— Collection entries —
——————
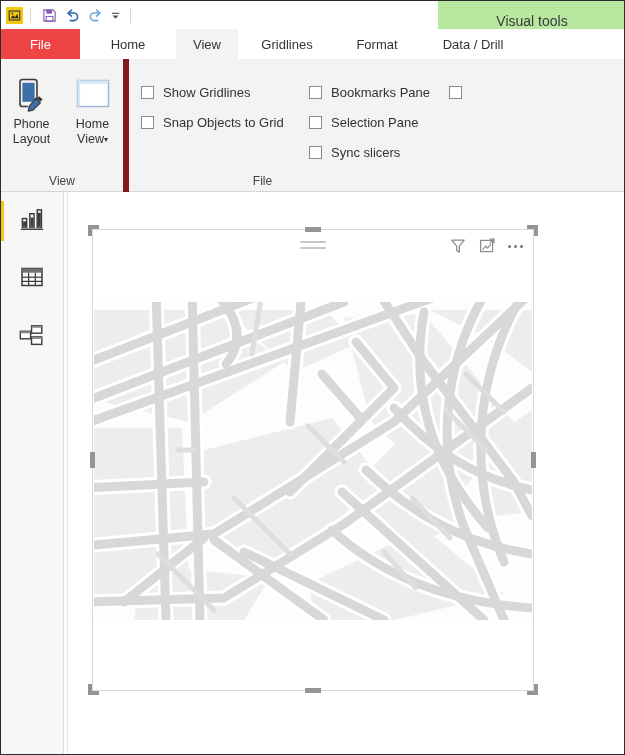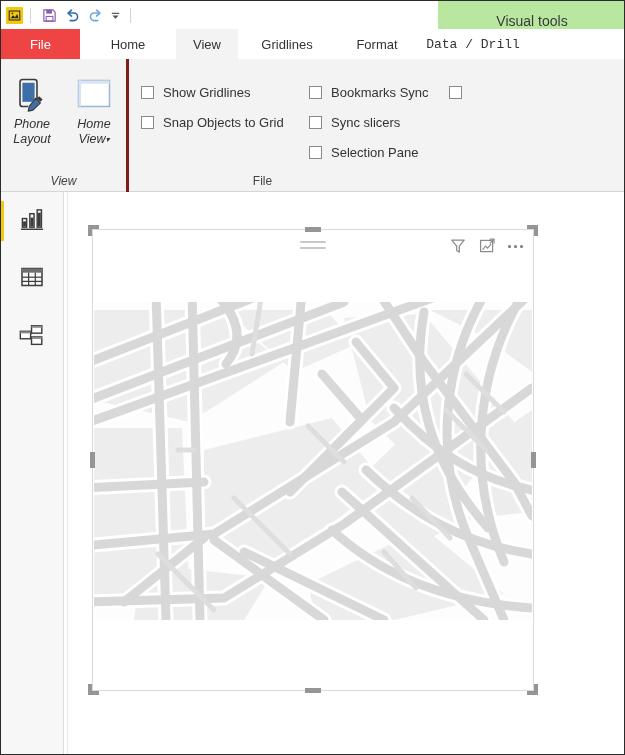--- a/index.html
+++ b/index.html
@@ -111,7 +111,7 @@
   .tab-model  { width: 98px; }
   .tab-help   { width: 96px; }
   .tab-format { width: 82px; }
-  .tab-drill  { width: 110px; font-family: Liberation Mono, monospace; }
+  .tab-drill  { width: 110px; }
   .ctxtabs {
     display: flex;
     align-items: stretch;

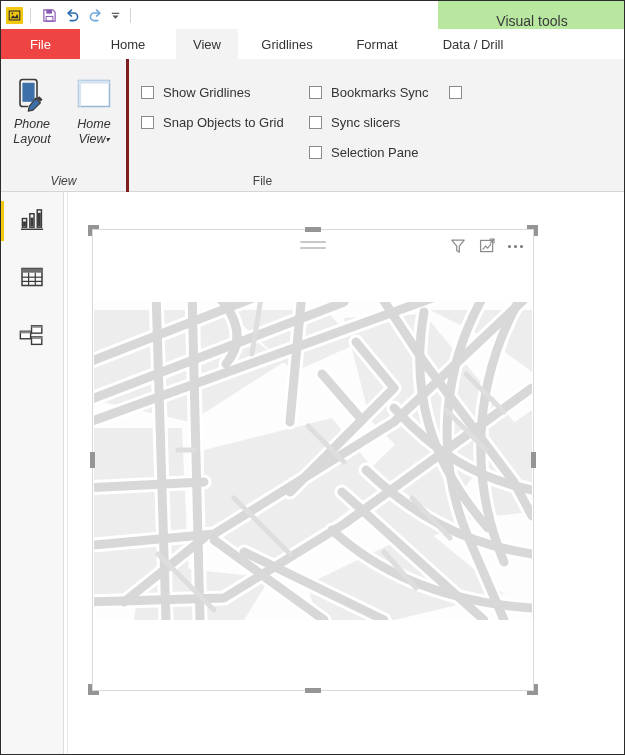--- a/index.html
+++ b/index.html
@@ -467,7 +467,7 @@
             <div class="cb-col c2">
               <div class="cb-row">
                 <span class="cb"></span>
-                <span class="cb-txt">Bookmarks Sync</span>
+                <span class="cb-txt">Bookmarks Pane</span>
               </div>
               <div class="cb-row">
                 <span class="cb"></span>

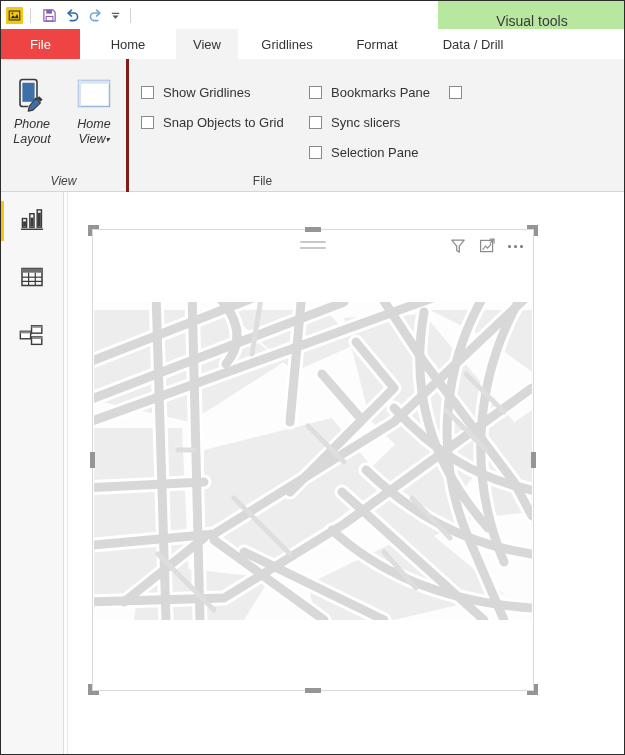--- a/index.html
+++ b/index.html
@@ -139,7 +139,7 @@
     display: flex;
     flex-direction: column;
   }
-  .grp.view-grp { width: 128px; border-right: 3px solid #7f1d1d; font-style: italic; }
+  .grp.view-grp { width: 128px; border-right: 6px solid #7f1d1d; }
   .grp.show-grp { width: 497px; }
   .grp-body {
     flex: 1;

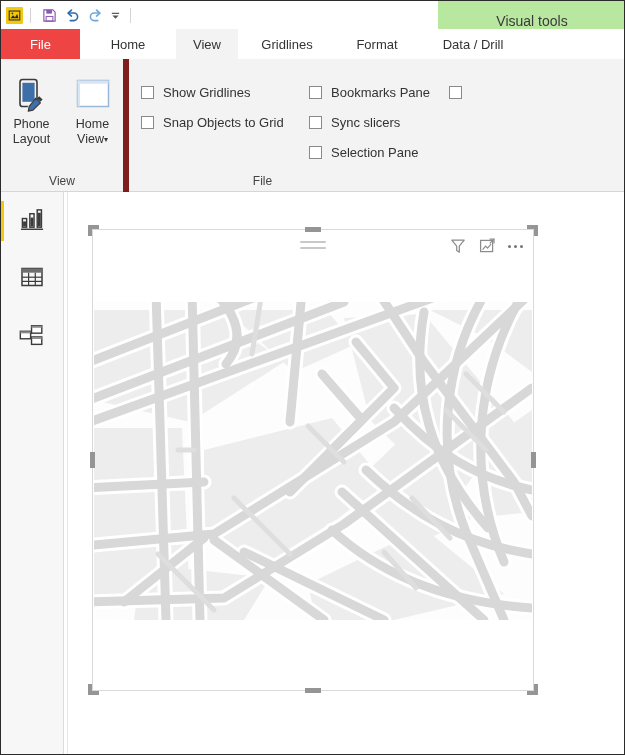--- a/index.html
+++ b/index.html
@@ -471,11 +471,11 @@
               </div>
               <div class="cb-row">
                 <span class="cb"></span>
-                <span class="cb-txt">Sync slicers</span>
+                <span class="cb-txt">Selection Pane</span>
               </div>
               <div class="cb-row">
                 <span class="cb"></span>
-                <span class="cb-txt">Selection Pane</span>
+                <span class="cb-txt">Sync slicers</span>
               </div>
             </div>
——————
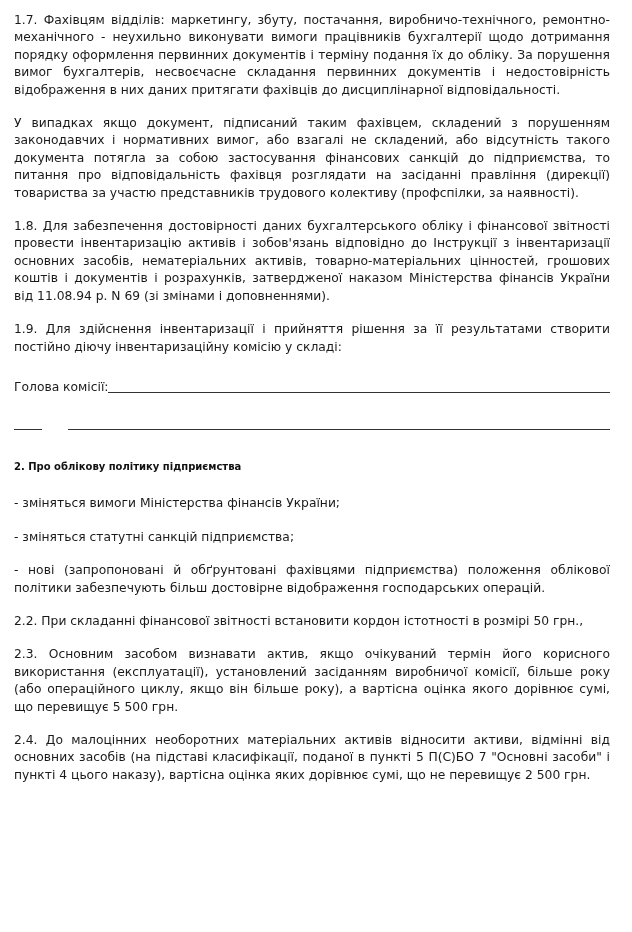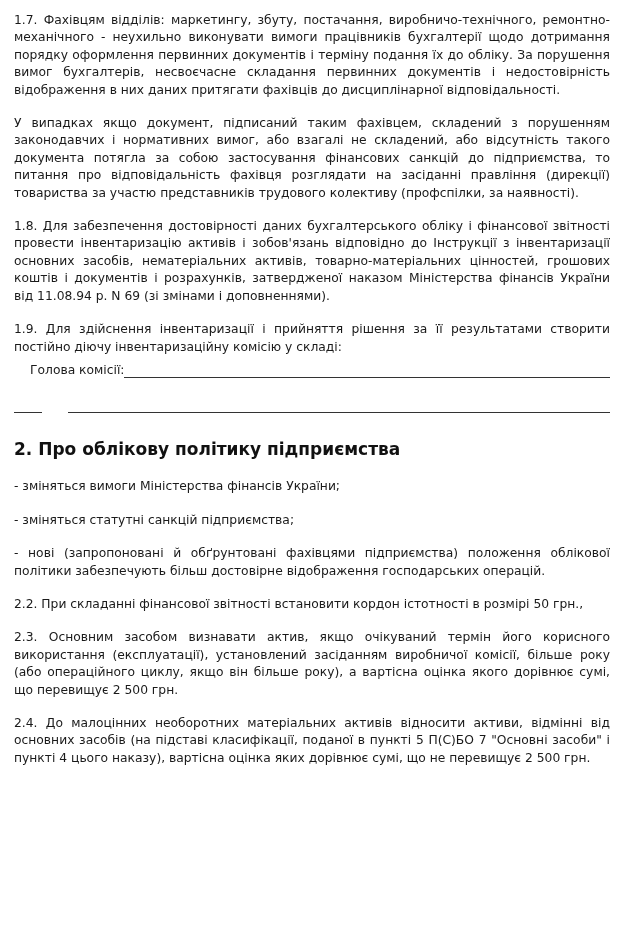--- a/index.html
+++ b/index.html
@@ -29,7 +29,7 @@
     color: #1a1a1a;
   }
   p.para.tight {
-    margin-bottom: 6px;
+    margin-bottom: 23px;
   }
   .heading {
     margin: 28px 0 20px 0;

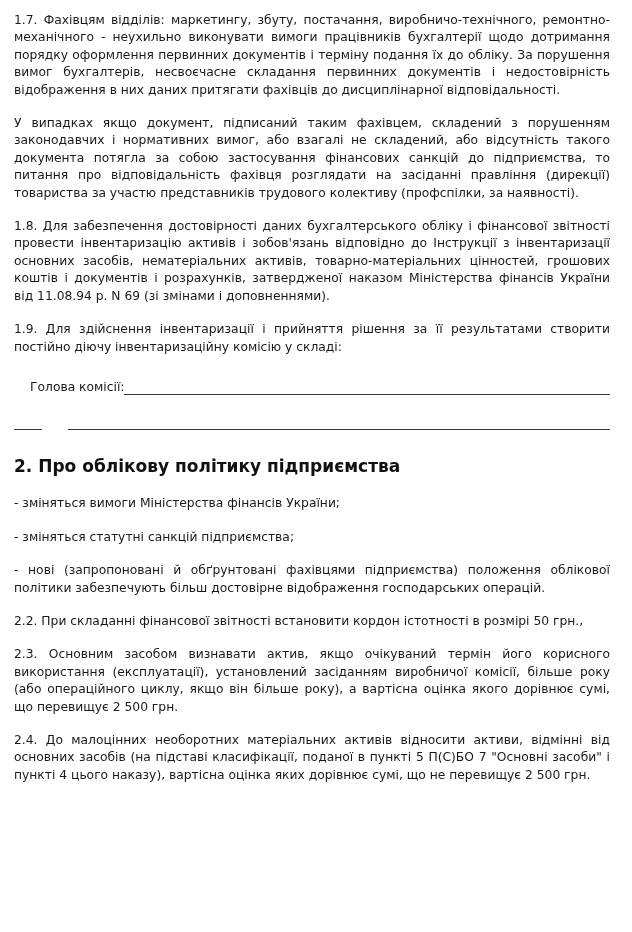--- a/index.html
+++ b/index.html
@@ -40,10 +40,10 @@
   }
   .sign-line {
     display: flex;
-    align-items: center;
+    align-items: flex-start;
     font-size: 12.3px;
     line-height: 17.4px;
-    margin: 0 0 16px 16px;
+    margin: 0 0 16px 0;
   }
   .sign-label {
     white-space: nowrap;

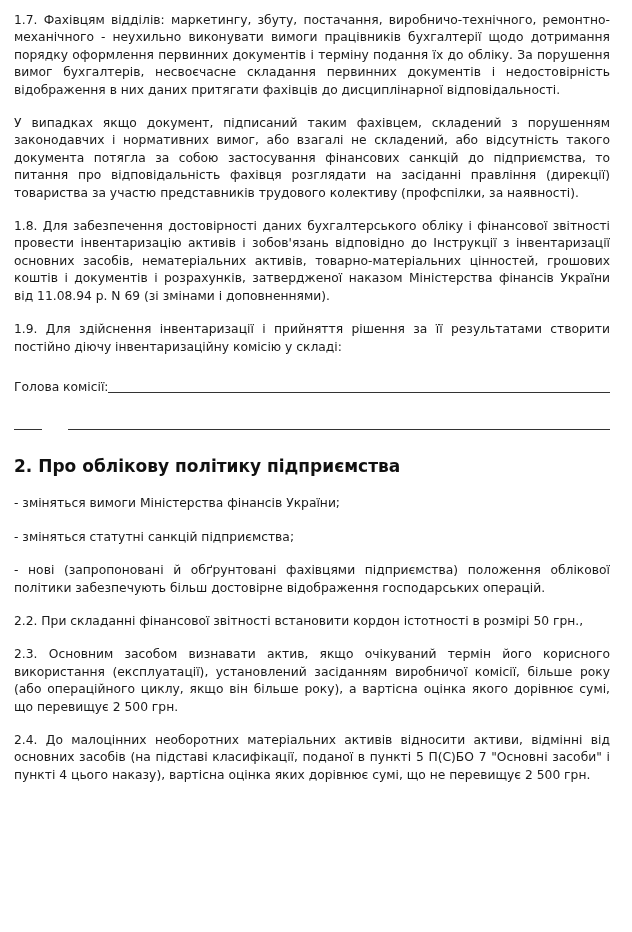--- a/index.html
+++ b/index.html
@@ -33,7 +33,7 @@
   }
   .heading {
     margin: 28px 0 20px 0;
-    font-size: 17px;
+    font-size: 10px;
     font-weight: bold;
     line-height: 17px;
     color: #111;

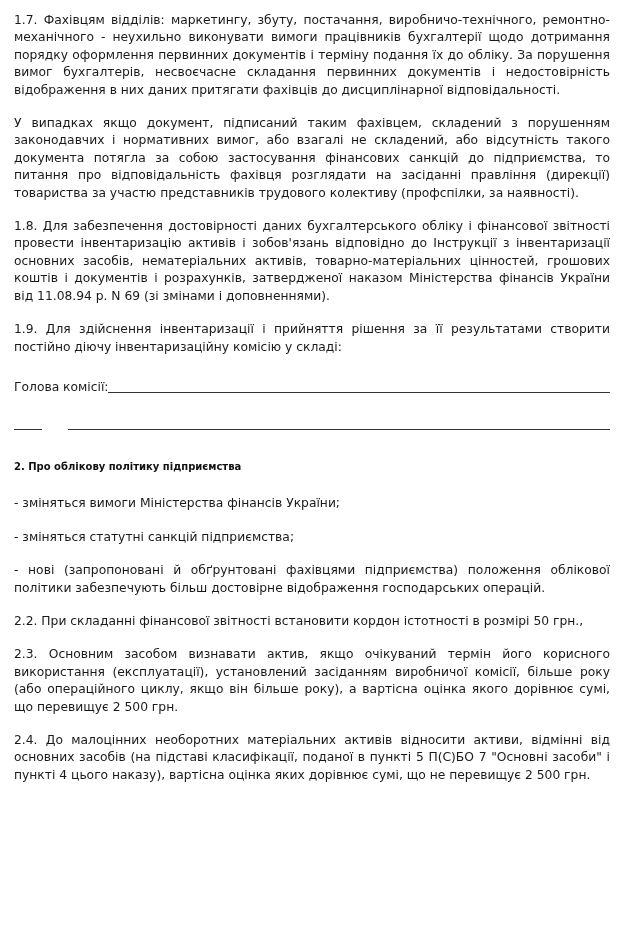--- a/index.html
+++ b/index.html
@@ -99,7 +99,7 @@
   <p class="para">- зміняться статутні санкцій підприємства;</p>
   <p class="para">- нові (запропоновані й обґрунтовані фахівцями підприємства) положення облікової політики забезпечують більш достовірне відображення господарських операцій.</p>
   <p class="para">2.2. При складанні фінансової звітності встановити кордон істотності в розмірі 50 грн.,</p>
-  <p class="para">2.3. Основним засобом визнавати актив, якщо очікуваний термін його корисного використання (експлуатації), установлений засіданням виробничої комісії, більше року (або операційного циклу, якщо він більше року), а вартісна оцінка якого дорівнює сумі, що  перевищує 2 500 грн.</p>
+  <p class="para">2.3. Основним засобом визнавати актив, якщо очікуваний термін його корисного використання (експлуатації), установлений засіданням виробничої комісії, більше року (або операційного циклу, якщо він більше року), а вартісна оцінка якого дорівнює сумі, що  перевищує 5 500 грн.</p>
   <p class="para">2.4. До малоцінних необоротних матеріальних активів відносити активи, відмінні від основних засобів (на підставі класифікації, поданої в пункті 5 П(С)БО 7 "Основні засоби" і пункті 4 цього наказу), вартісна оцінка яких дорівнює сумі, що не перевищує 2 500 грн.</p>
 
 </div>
——————
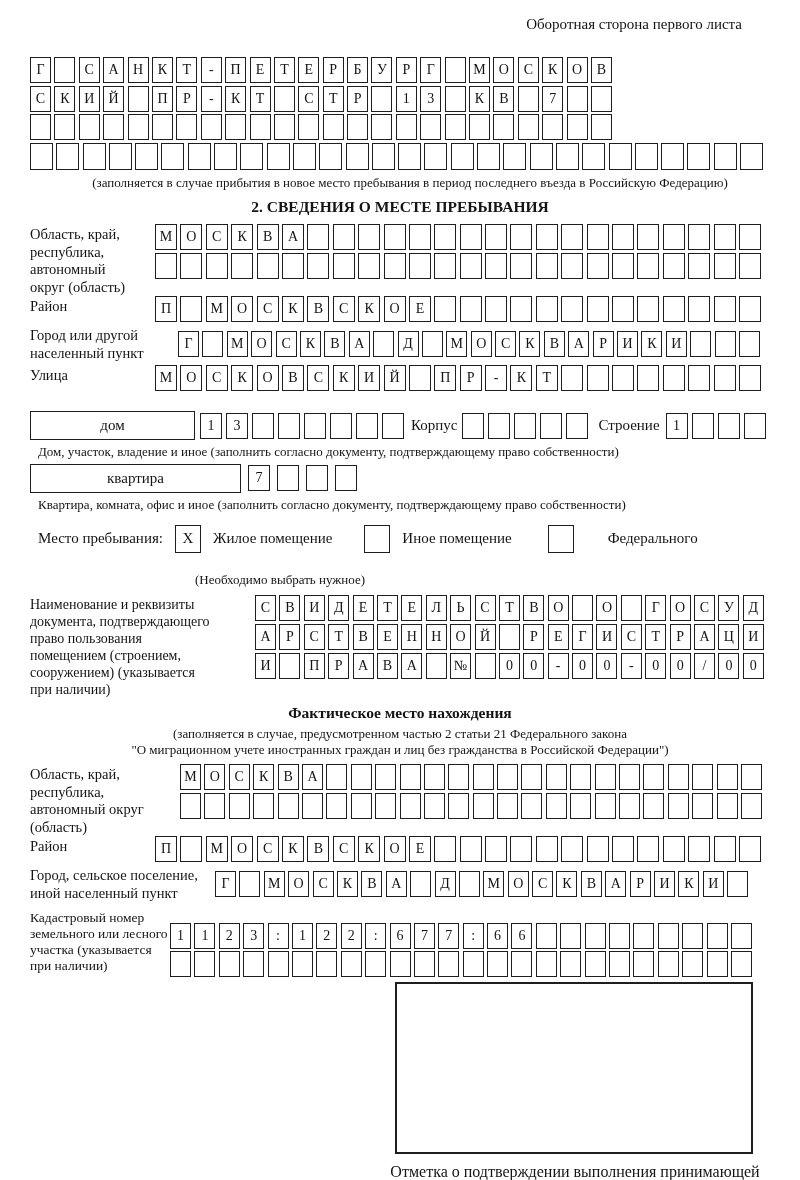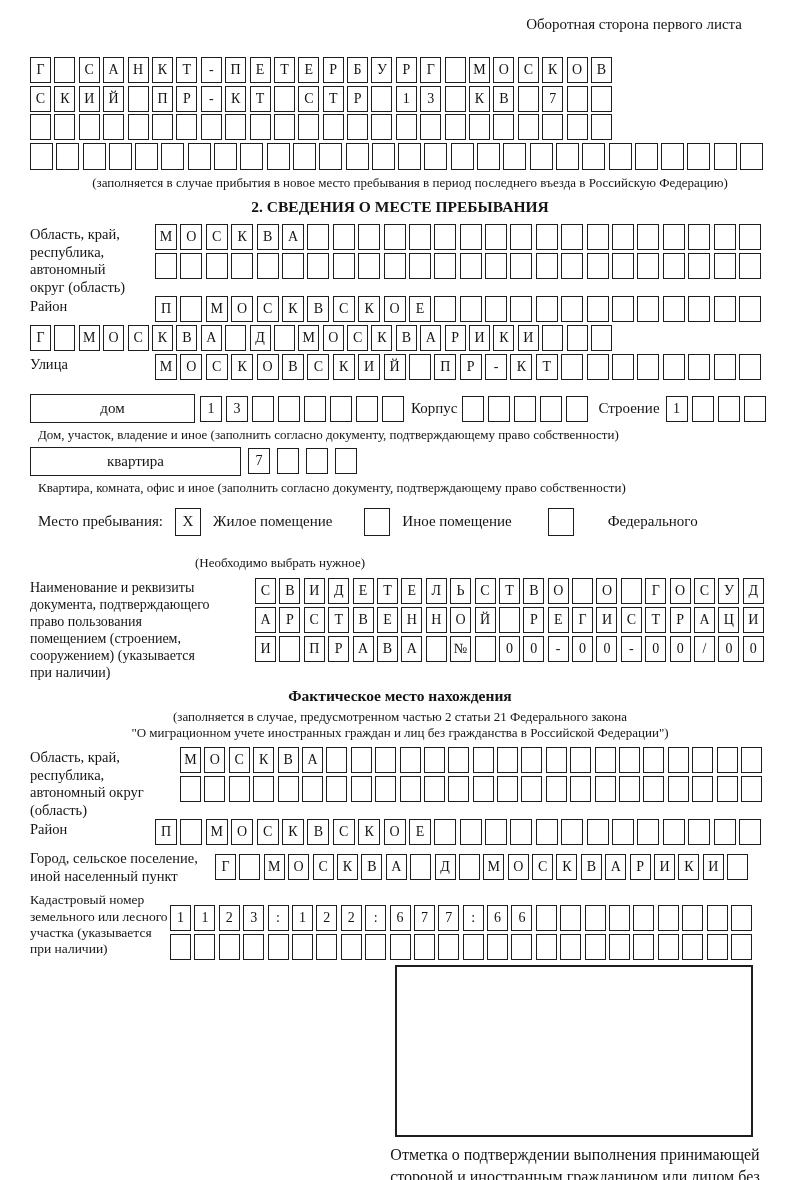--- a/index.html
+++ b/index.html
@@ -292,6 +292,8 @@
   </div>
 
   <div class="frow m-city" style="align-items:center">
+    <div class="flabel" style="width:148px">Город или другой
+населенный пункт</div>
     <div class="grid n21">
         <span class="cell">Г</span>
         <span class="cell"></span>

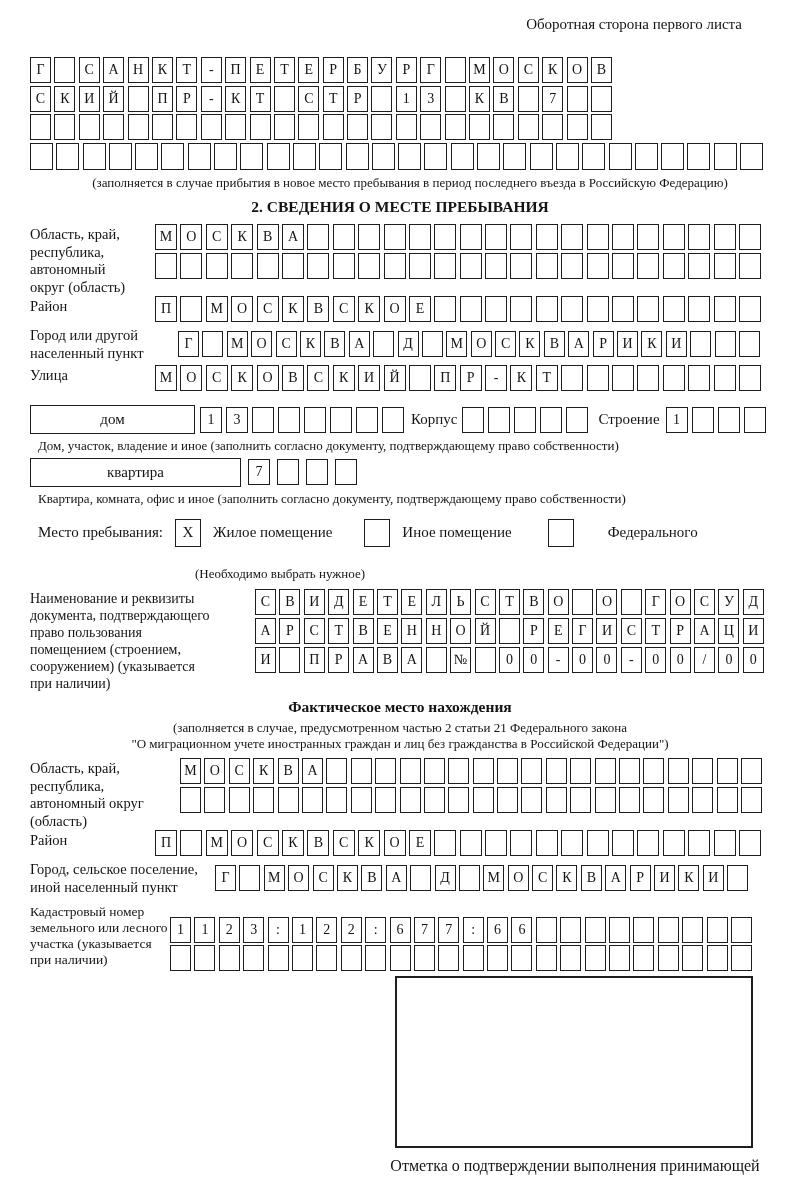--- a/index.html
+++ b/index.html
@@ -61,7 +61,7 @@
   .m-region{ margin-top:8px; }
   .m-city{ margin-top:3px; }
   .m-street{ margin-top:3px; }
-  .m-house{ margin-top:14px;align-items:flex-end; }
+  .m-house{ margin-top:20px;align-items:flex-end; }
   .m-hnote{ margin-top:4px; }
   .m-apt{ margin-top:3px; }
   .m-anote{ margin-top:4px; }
——————
— TASK INSTRUCTIONS —
Say the number of lines above that include "Selection", and only that.

— RESULT OF THE TASK —
2